One of my favorite parts of living in New York City is being continually surrounded by artists who inspire me.  As I have become the company manager for New Chamber Ballet, it has not only been a pleasure getting to know the company dancers, but also the accompanist artists who provide live music for all performances.  Doori Na, professional violinist, brings such passion to his work with such ease and elegance.  Over the past year, Doori and I have chatted at the box office, sharing the occasional brownie during intermissions and it is obvious that Doori is not only talented but a very genuine, kind and energetic person.  It was my pleasure to feature him for this month’s Art and Exploration article.


 What made you choose the violin as opposed to another instrument?

It is hard to explain, but I was always attracted to the sound of the violin more so than any other instrument. I chose the violin when I was four years old and since I can remember I was always listening to CDs of the old violin legends on my Walkman every day including my former teacher, Itzhak Perlman. Now the struggle is finding the right violin. So if there are any millionaires reading this right now, please consider buying me a Stradivarius!
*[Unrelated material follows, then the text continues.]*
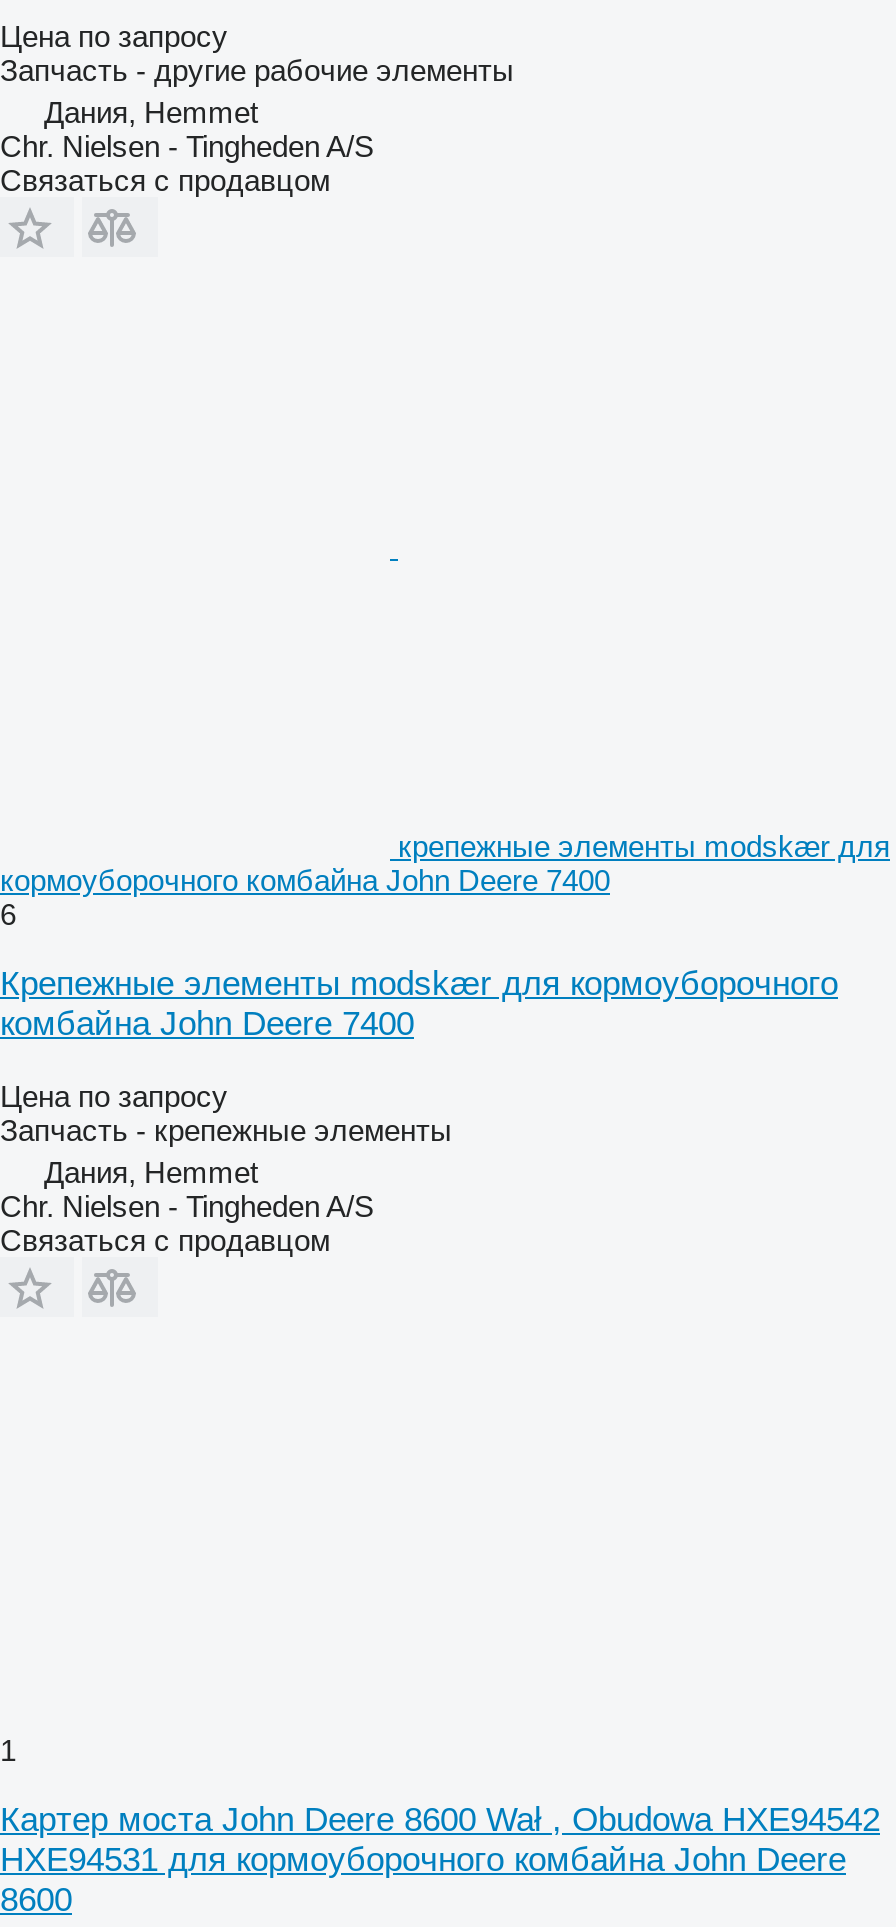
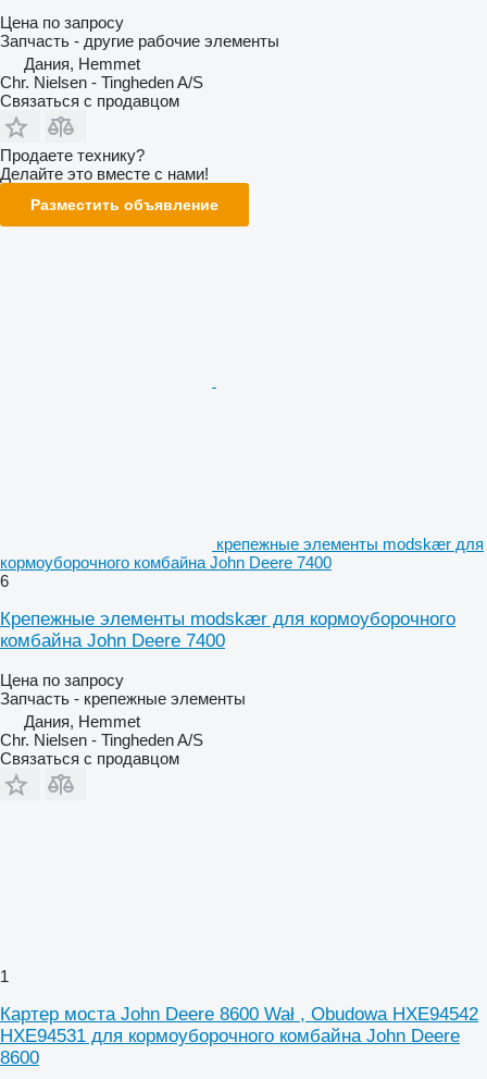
none -> [0,146,218,213] Продаете технику? | Делайте это вместе с нами! | Разместить объявление
moved [0,829,890,1257] -> [0,534,484,767]: крепежные элементы modskær для | кормоуборочного комбайна John Deere 7400 | 6 | ... | Chr. Nielsen - Tingheden A/S | Связаться с продавцом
You have been incredibly successful as a performer, what has been one of your favorite gigs?

Living in New York City, you get a lot of opportunities to play cool gigs. But, what makes a truly happy experience is when you play regularly with a certain group or ensemble, which is why New Chamber Ballet is definitely up there for me as one of my favorite gigs. It’s a rewarding experience to achieve something especially with genuine friends.


This is your third season with New Chamber Ballet as an artist, how is playing and preparing for live dance different?

When I am practicing by myself or working with others in a chamber ensemble, the focus is about how we can have variety in the music including timing, dynamics, vibrato, and so on. When I am rehearsing with the ballet, it is a much different focus. Each time I play a certain piece, I really have to be conscious of the feel of what I am doing, mainly getting the feel of the tempo, which is obviously very important to the dancers. I was surprised to find out that they can feel the difference of one click on the metronome whether it is faster or slower. Once the dancers communicate with me and we find the right tempo, not only do I try to remember the exact tempo but I try to remember the musical feel of it as best I can.

How do you continue to challenge yourself as a professional and what aspect of your art do you find the hardest?

I have found that teaching is a easy way to challenge yourself. I have been working a bit as a teaching assistant to one of my former professors at the Juilliard School. During a lesson or class, I feel like I am learning more than the students! When I see a student unnecessarily tensing up or moving their body for no good reason, I think to myself that I should not do that either! Most importantly, the more I get older the more I realize how important smart and relaxed practicing is over how many hours you do in a day.


You have traveled all around the world performing, what is one of your most memorable experiences?

I was fortunate to be part of a European tour with the Orpheus Chamber Orchestra a few years ago and being able to perform at the Musikverein Hall on that tour in Vienna was extremely memorable. Not only is it great because of the appearance with all the gold inside of the hall or the great acoustics, but it was very moving to know that all the great composers either performed or had their music premiered inside that hall on the same stage. These are geniuses like Mozart, Beethoven, Brahms, Schubert, and so on. We performed Mozart’s Jupiter Symphony there and it was a little more intimidating than usual!